Work instruction: Where in the records does the word "delivery" appear? Copy each line that holds it.

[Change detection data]
++++++++++
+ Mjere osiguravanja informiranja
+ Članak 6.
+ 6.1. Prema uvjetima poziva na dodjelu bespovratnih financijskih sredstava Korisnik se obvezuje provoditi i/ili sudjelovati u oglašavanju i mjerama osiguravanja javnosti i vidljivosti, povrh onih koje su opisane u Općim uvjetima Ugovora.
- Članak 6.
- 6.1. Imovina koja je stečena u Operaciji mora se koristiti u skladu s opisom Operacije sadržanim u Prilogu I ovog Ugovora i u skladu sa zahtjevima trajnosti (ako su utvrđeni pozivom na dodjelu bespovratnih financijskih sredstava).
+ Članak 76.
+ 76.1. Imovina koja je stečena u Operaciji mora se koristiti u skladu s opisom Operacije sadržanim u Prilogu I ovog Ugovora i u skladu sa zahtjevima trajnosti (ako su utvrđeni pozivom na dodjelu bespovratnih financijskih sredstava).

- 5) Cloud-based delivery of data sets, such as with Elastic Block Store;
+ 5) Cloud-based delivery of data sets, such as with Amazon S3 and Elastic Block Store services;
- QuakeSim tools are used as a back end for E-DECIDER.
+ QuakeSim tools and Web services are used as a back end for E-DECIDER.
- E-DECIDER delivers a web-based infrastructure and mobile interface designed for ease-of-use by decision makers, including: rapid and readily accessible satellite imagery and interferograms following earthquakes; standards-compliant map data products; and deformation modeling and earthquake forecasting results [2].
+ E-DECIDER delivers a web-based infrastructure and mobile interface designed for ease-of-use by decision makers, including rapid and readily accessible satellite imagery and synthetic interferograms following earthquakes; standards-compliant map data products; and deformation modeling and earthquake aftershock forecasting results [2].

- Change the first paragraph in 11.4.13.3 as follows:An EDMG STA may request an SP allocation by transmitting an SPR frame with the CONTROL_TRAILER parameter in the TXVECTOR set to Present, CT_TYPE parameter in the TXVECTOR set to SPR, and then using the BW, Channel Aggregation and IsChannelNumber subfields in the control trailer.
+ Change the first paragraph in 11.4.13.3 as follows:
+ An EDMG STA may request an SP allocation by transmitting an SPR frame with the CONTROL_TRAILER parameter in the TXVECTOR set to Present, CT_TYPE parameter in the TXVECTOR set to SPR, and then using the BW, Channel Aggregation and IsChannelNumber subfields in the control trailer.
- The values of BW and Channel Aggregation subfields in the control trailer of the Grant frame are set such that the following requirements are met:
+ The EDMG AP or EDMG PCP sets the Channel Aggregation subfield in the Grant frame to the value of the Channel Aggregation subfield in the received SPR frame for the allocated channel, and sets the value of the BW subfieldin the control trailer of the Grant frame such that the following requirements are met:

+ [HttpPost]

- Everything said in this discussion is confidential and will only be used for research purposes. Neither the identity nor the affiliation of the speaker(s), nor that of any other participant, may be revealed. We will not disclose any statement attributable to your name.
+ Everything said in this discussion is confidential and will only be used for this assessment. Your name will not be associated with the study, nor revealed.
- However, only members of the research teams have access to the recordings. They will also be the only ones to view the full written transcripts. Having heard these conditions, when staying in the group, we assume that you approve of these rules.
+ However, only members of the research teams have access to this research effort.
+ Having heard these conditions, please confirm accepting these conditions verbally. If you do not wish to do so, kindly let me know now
++++++++++
Completed task:
- 5) Cloud-based delivery of data sets, such as with Elastic Block Store;
+ 5) Cloud-based delivery of data sets, such as with Amazon S3 and Elastic Block Store services;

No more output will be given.